What the task requires » Without copying any picture, transcribe exactly the lines of the data below from the one containing "total: 2571.71 -> 2143.95" through the one containing "total: 12737.74 -> 11234.11".

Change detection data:
- - - -

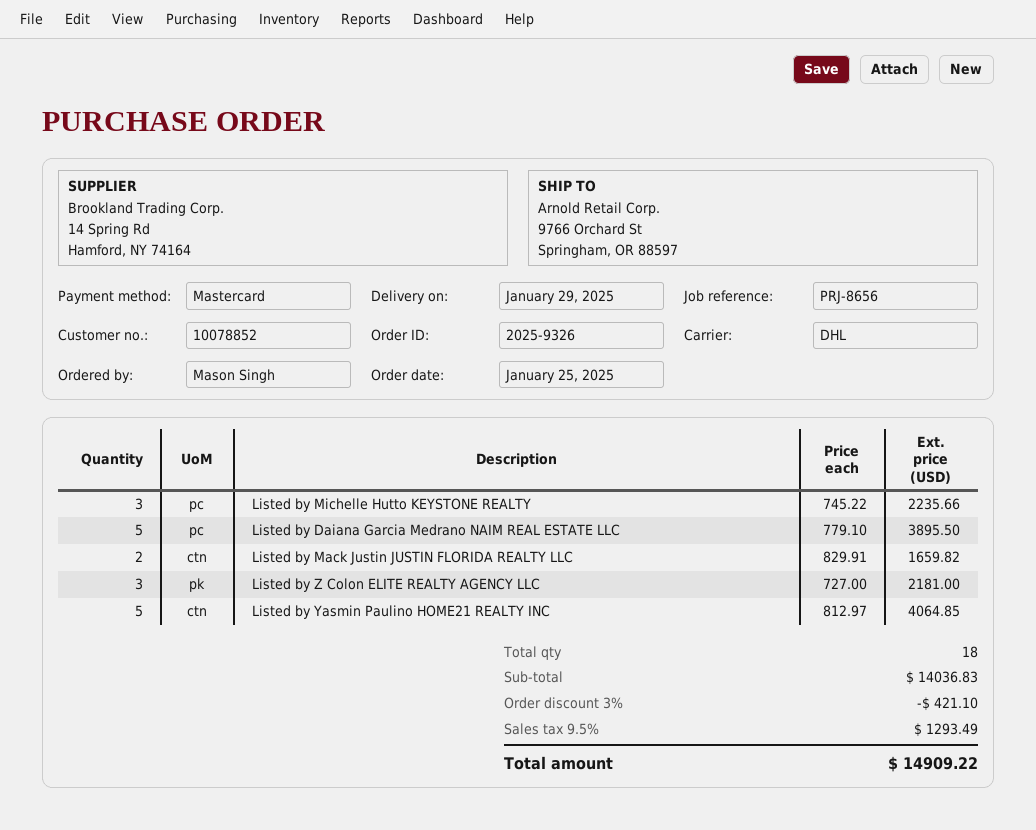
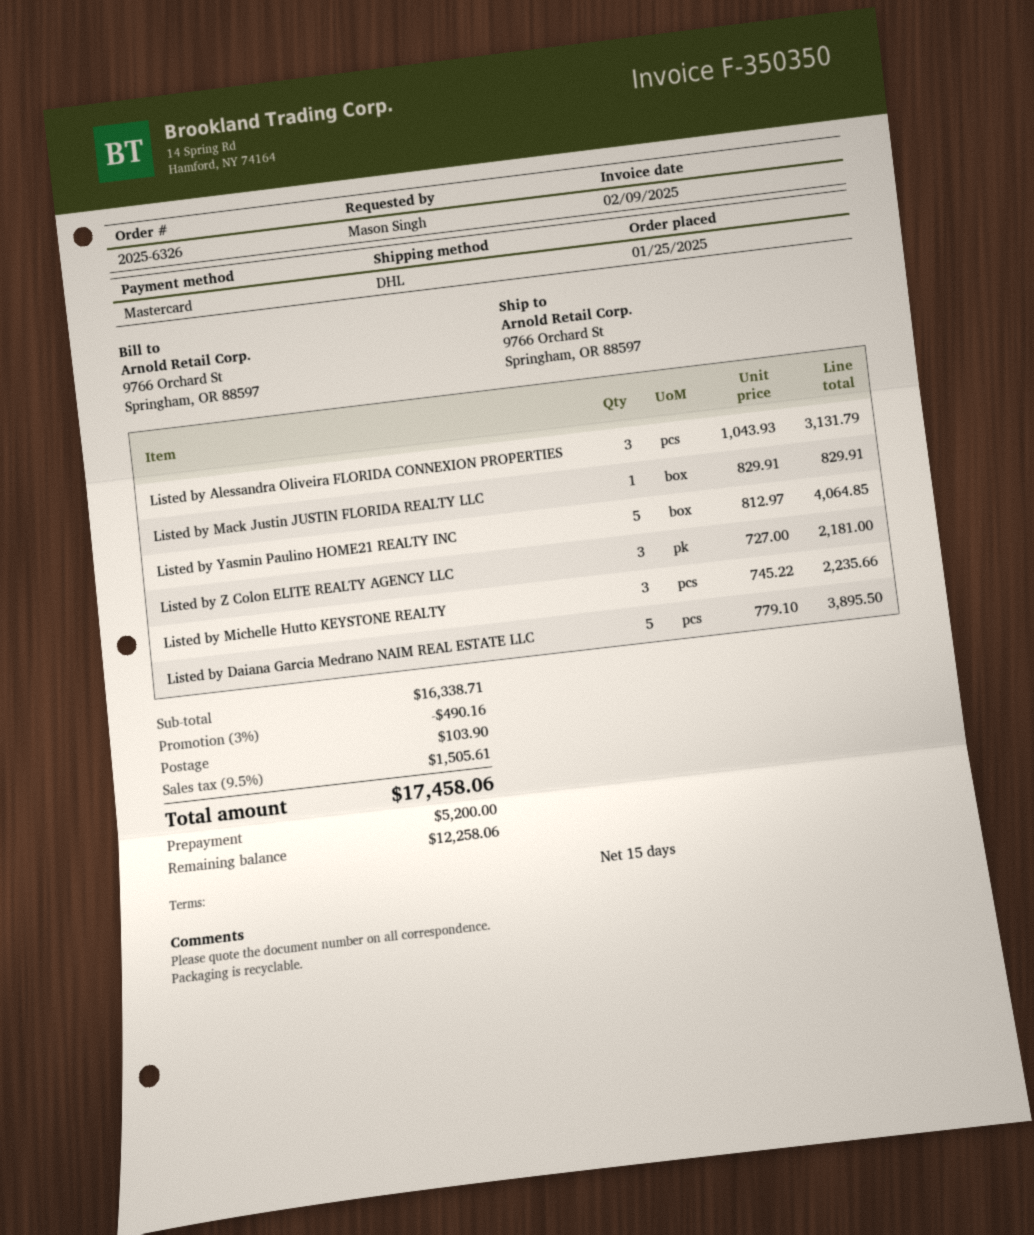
order number: 2025-9326 -> 2025-6326
Listed by Mack Justin JUSTIN FLORIDA REALTY LLC: 2 x 829.91 = 1659.82 -> 1 x 829.91 = 829.91
Listed by Alessandra Oliveira FLORIDA CONNEXION PROPERTIES: none -> 3 x 1043.93 = 3131.79
subtotal: 14036.83 -> 16338.71
discount: 3% = 421.10 -> 3% = 490.16
shipping: none -> 103.90
tax: 9.5% = 1293.49 -> 9.5% = 1505.61
total: 14909.22 -> 17458.06

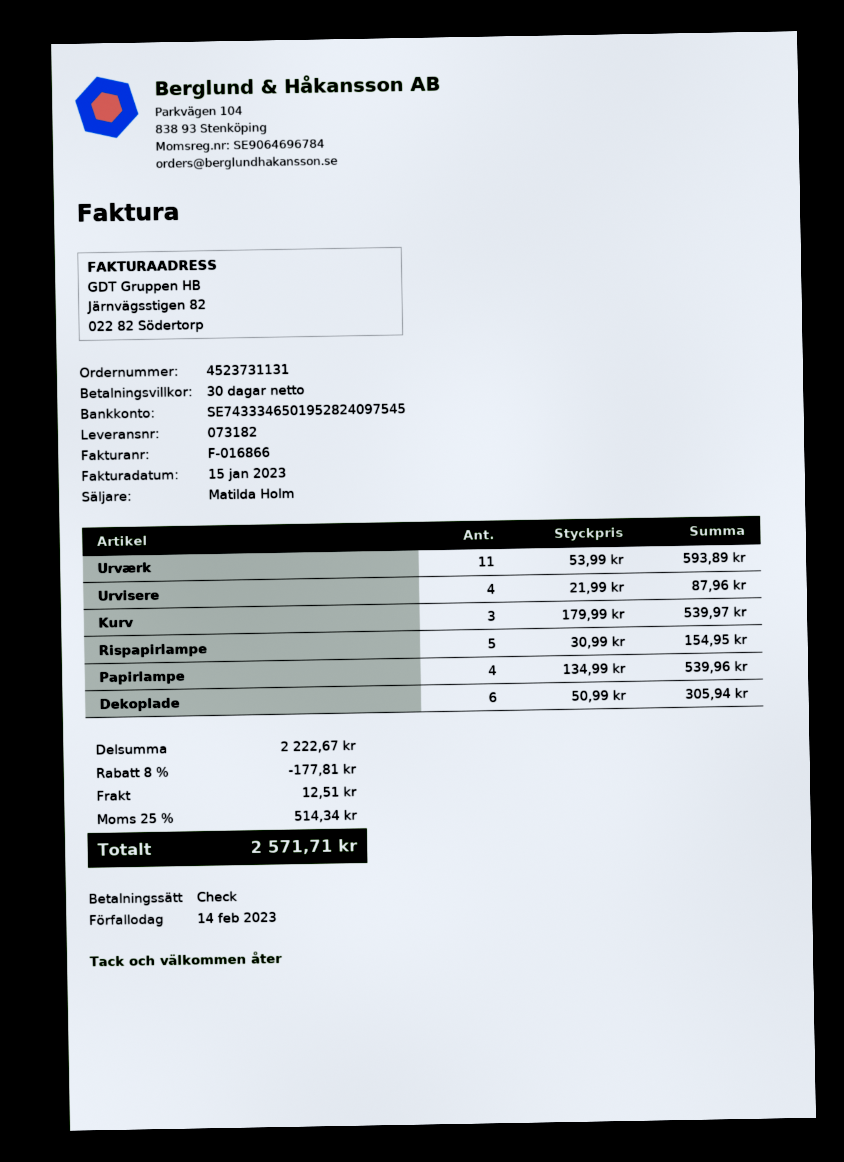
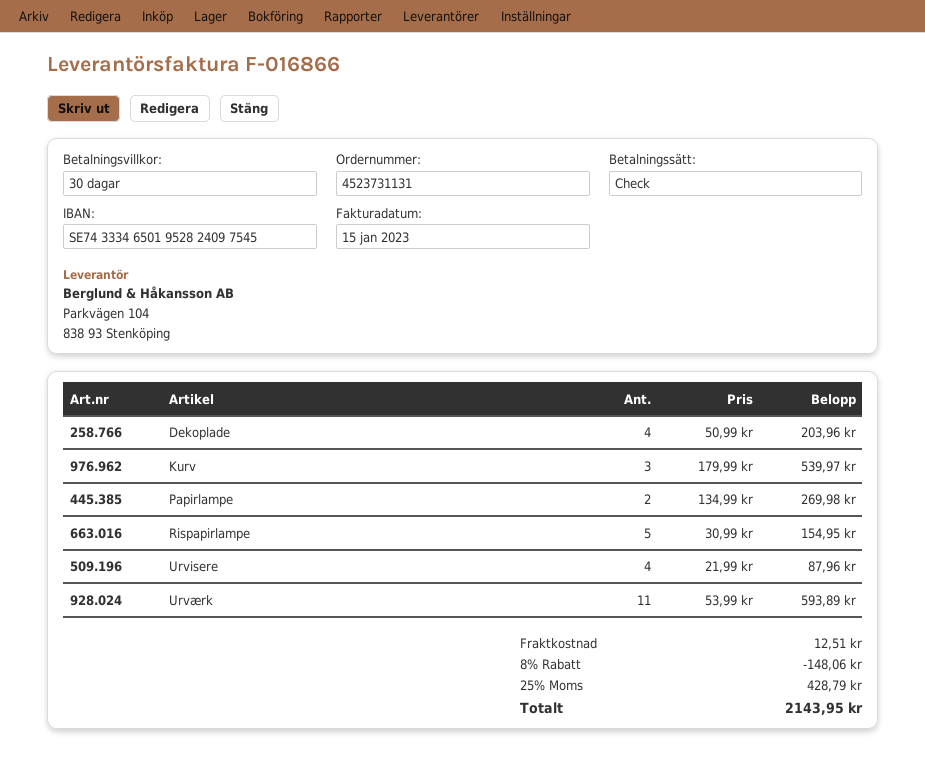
Papirlampe: 4 x 134.99 = 539.96 -> 2 x 134.99 = 269.98
Dekoplade: 6 x 50.99 = 305.94 -> 4 x 50.99 = 203.96
discount: 8% = 177.81 -> 8% = 148.06
tax: 25% = 514.34 -> 25% = 428.79
total: 2571.71 -> 2143.95

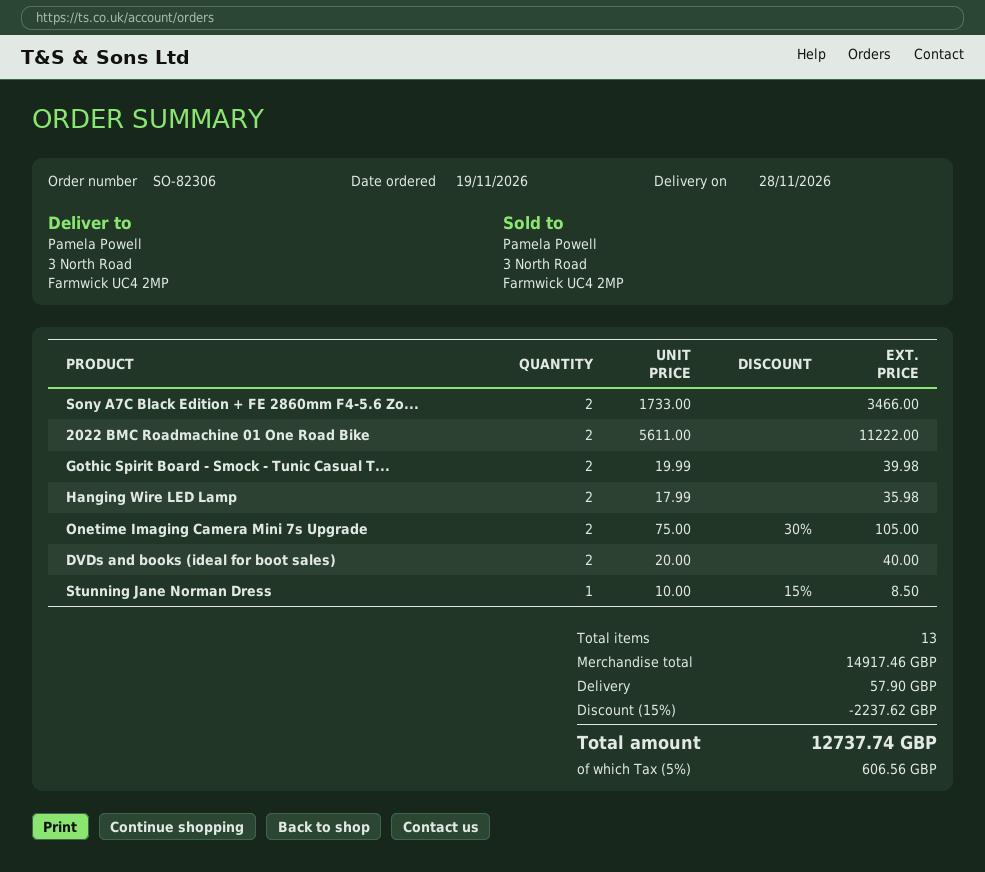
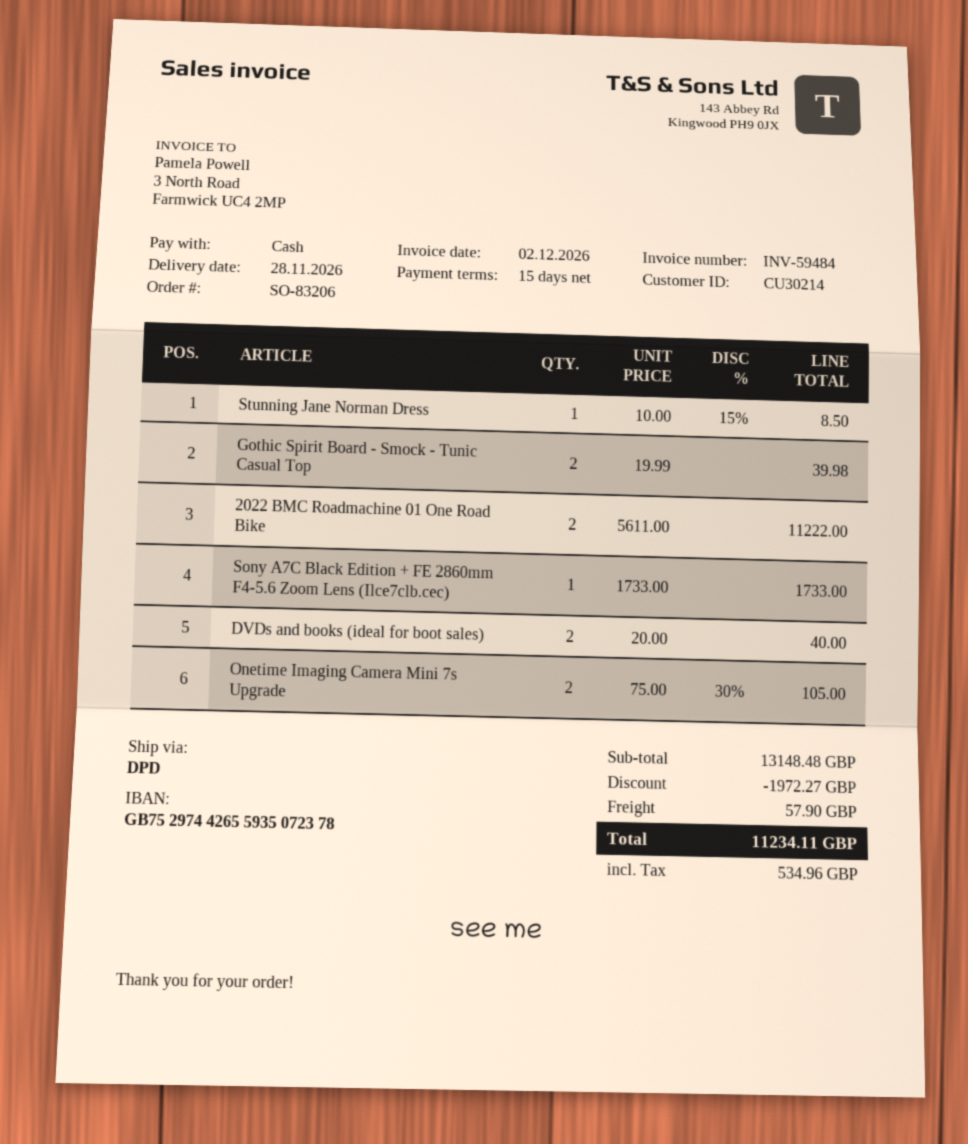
order number: SO-82306 -> SO-83206
Sony A7C Black Edition + FE 2860mm F4-5.6 Zo...: 2 x 1733.00 = 3466.00 -> 1 x 1733.00 = 1733.00
Hanging Wire LED Lamp: 2 x 17.99 = 35.98 -> none
subtotal: 14917.46 -> 13148.48
discount: 2237.62 -> 1972.27
tax: 606.56 -> 534.96
total: 12737.74 -> 11234.11

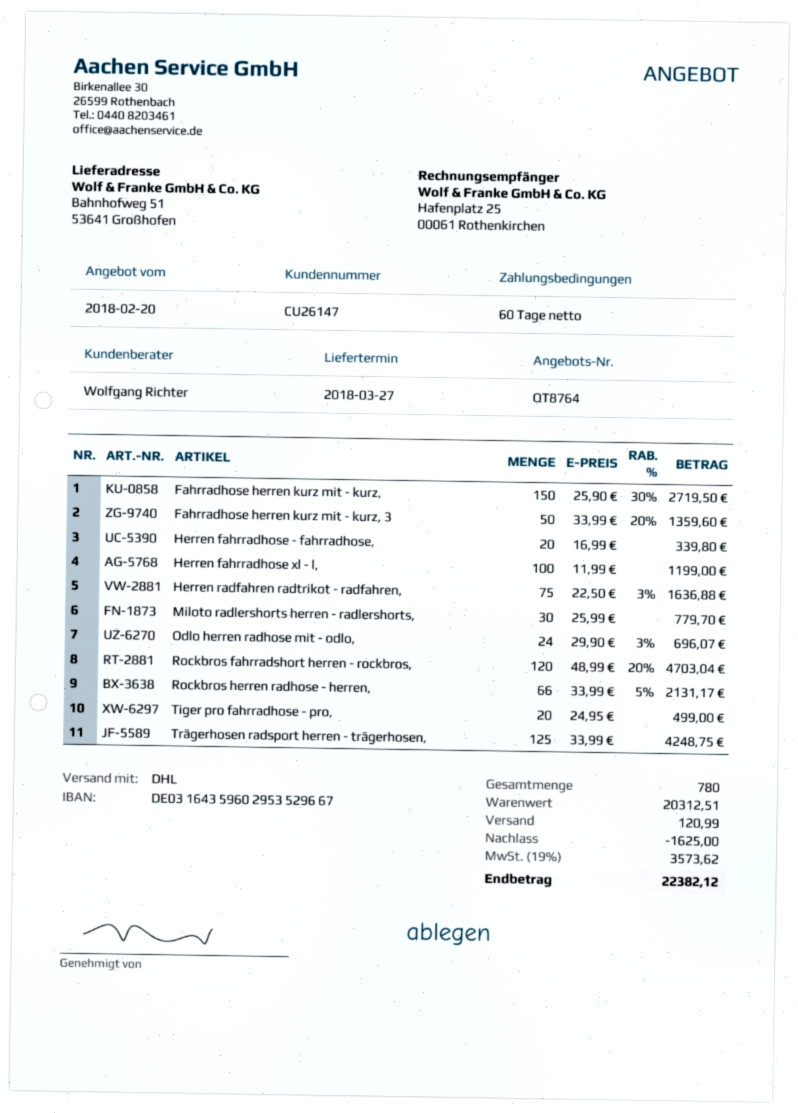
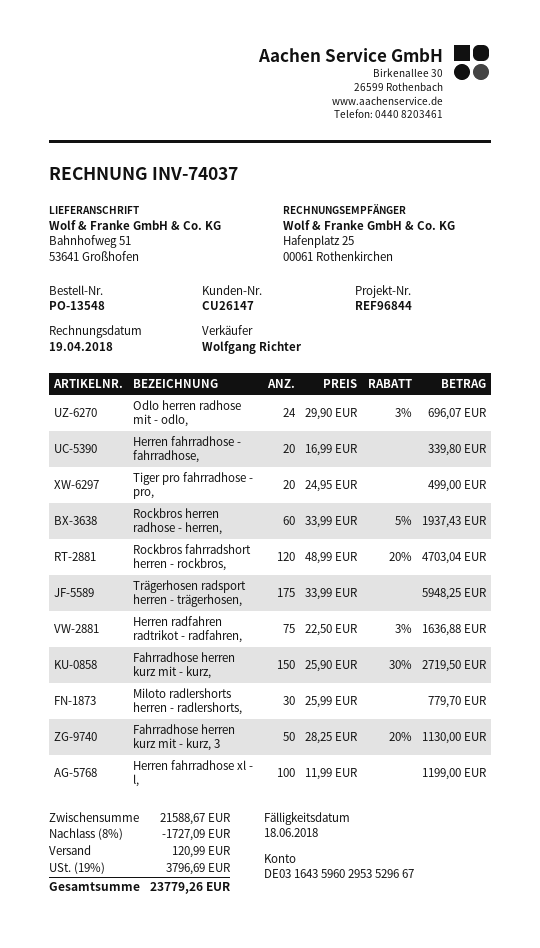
Fahrradhose herren kurz mit - kurz, 3: 50 x 33.99 - 20% = 1359.60 -> 50 x 28.25 - 20% = 1130.00
Rockbros herren radhose - herren,: 66 x 33.99 - 5% = 2131.17 -> 60 x 33.99 - 5% = 1937.43
Trägerhosen radsport herren - trägerhosen,: 125 x 33.99 = 4248.75 -> 175 x 33.99 = 5948.25
subtotal: 20312.51 -> 21588.67
discount: 1625.00 -> 1727.09
tax: 19% = 3573.62 -> 19% = 3796.69
total: 22382.12 -> 23779.26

- - - -

Result for this task »
total: 2571.71 -> 2143.95

order number: SO-82306 -> SO-83206
Sony A7C Black Edition + FE 2860mm F4-5.6 Zo...: 2 x 1733.00 = 3466.00 -> 1 x 1733.00 = 1733.00
Hanging Wire LED Lamp: 2 x 17.99 = 35.98 -> none
subtotal: 14917.46 -> 13148.48
discount: 2237.62 -> 1972.27
tax: 606.56 -> 534.96
total: 12737.74 -> 11234.11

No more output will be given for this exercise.